After the two parties’ anticipated “blue-white alliance” dramatically broke up on the eve of the registration deadline, the KMT’s candidate, New Taipei City Mayor Hou You-yi (侯友宜), the next day announced Broadcasting Corp of China chairman Jaw Shaw-kong (趙少康) as his running mate, while TPP Chairman and presidential candidate Ko Wen-je (柯文哲) announced TPP Legislator Cynthia Wu (吳欣盈) as his running mate.
The KMT’s choice of Jaw has been interpreted by many critics as a clear pro-China shift, aimed at securing votes from its “deep-blue” faction — a group consisting mainly of Mainlanders (waishengren, 外省人) who fled China with the KMT after 1949 and their descendants — and the hawkish “blue fighter” faction. Jaw had initiated a KMT inner-party movement for inspiring members to proactively challenge their rivals when he returned to the KMT in 2021.
Jaw, an outspoken and eloquent 73-year-old media personality, is viewed by many as a complementary partner to the inarticulate Hou, a benshengren (本省人) — descendants of those who migrated to Taiwan before World War II — and a “native blue” who had been keeping his distance from the KMT’s deep-blue faction.
However, Jaw made several controversial remarks this week, including the claim that when his brother was taken hostage by gangsters in Macau more than a decade ago, Hou had stepped in to negotiate and resolved the crisis; Jaw also claimed that Hou agreed to share several presidential powers, such as cross-strait, national defense and diplomacy policy decisionmaking, with him if elected.
Jaw’s remarks have raised speculation, as Hou, a former head of the National Police Agency, argued that he and gangsters are incompatible, and that he would never negotiate with them; the claim about sharing presidential powers also raised concerns that Jaw might overreach and usurp power if Hou is elected.
Meanwhile, Wu, a daughter of former Shin Kong Financial Holding Co chairman Eugene Wu (吳東進), and who has been given the nickname “Shin Kong princess” by local news media, has also been mired in controversies.

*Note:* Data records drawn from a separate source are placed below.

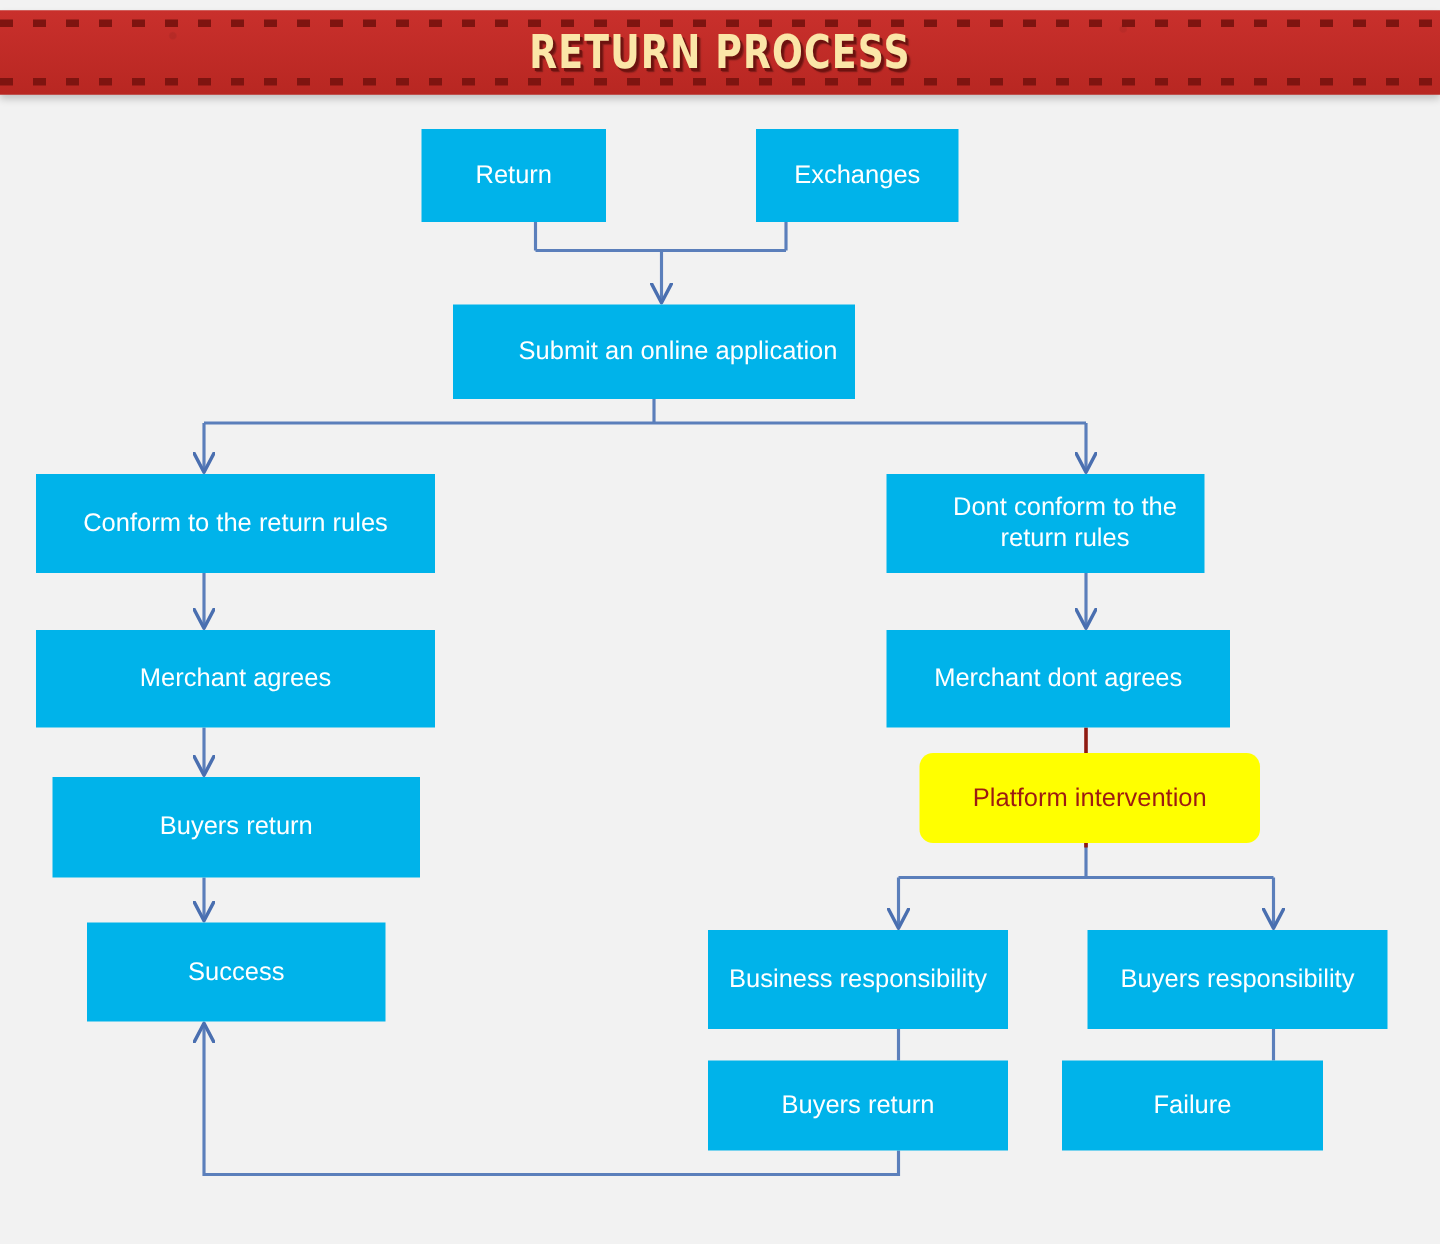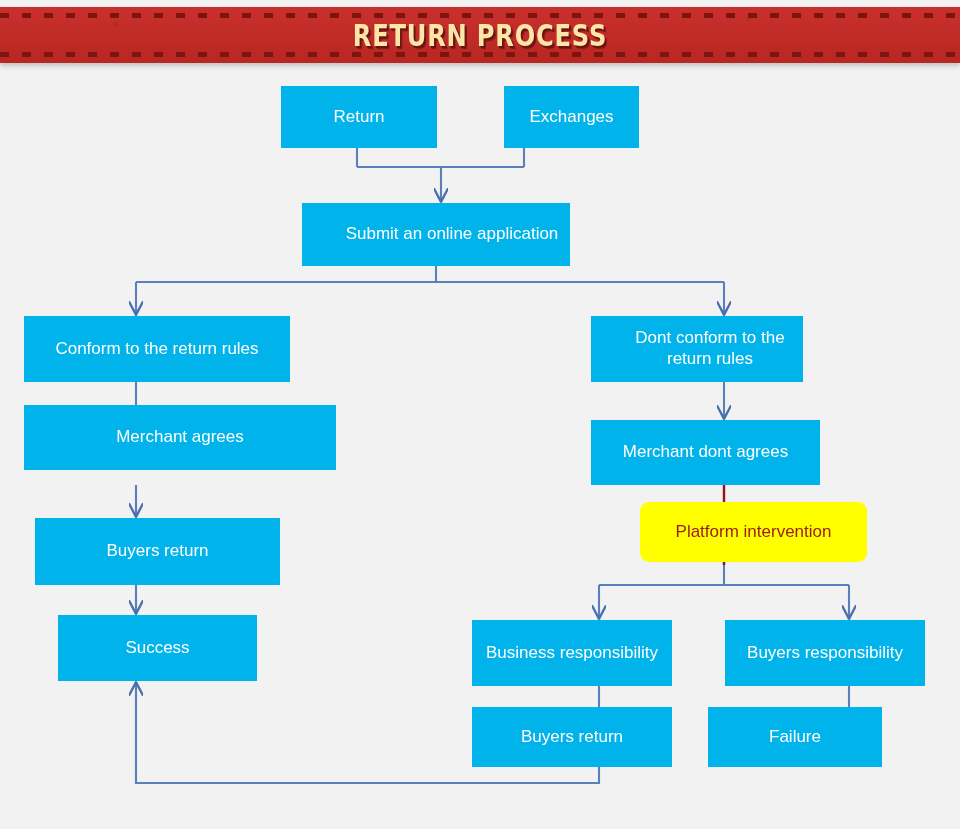--- a/index.html
+++ b/index.html
@@ -146,7 +146,7 @@
   </g>
 </svg>
 
-<div class="node process" style="left:281px; top:86px; width:156px; height:62px;">
+<div class="node process" style="left:281px; top:86px; width:123px; height:62px;">
   <span class="node-label">Return</span>
 </div>
 

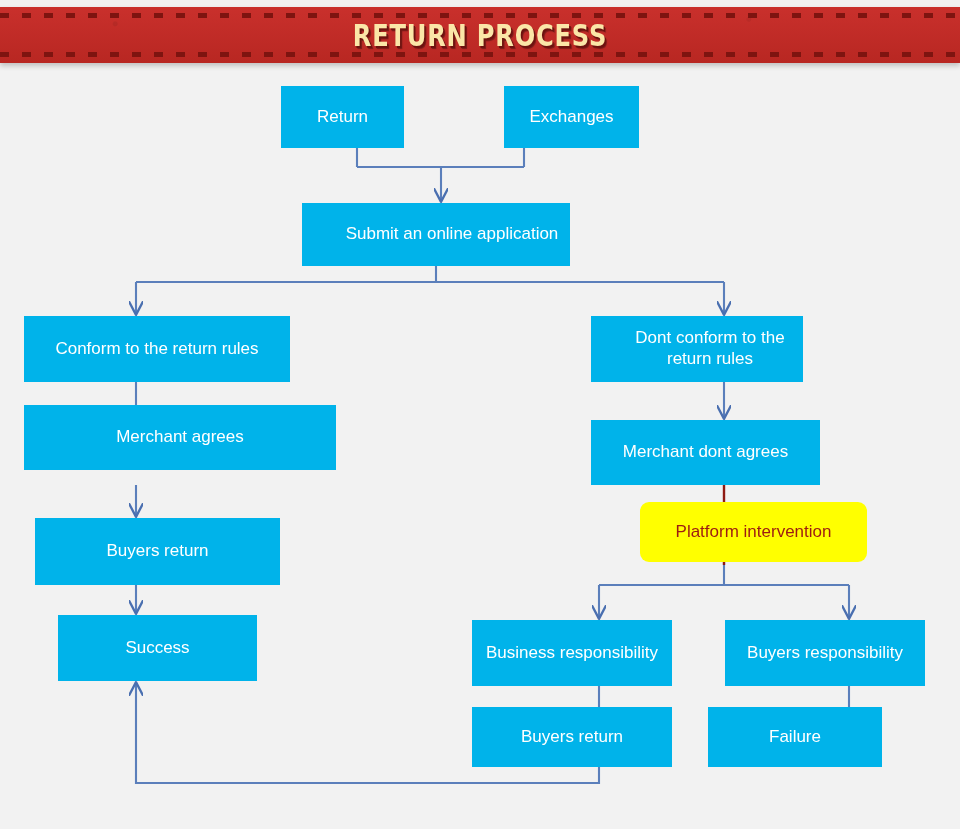--- a/index.html
+++ b/index.html
@@ -162,7 +162,7 @@
   <span class="node-label">Conform to the return rules</span>
 </div>
 
-<div class="node process" style="left:24px; top:405px; width:312px; height:65px;">
+<div class="node process" style="left:24px; top:420px; width:266px; height:65px;">
   <span class="node-label">Merchant agrees</span>
 </div>
 

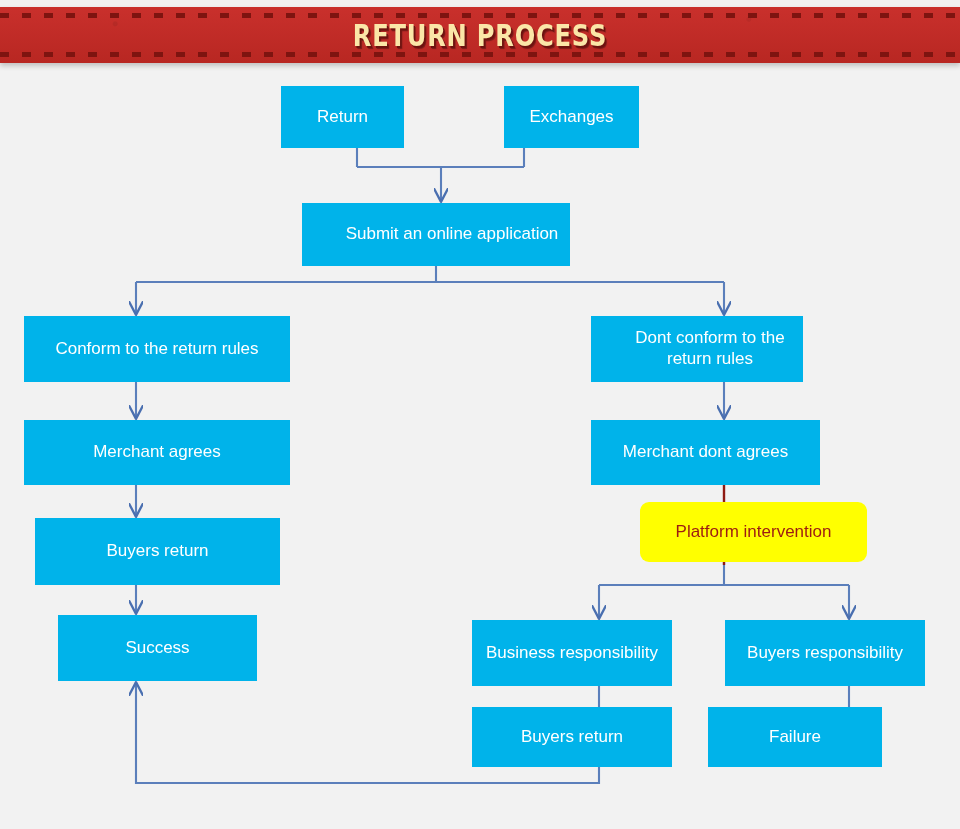--- a/index.html
+++ b/index.html
@@ -182,7 +182,7 @@
   <span class="node-label">Merchant dont agrees</span>
 </div>
 
-<div class="node highlight" style="left:640px; top:502px; width:227px; height:60px;">
+<div class="node highlight" style="left:613px; top:502px; width:227px; height:60px;">
   <span class="node-label">Platform intervention</span>
 </div>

Relatively new to Taiwan’s political scene, Cynthia Wu became a TPP legislator-at-large in November last year to fill a seat left vacant by former TPP legislator Tsai Pi-ru (蔡壁如). Many critics have said that her teaming up with Ko is a means to secure financial support for the campaign trail, while hopefully garnering more votes from female voters.
Yet, when facing reporters’ questions about whether she still holds US citizenship, Wu replied “that is a matter between me and the US government,” and when asked if she consulted her family before agreeing to run, she replied: “Did you consult your parents before becoming a reporter?”
Wu’s responses have been widely discussed by critics and reporters as signs of her being “arrogant” and lacking in political awareness, as she should have recognized that her nationality is being scrutinized due to her candidacy for public office; some critics also questioned if her wealthy elite status and limited political experience could actually help Ko.
Last week’s opinion polls show that support for the Hou-Jaw team has surpassed that of the Ko-Wu team, but whether the controversies of Jaw and Wu are beneficial or harmful to their campaigns in the long run remains to be seen.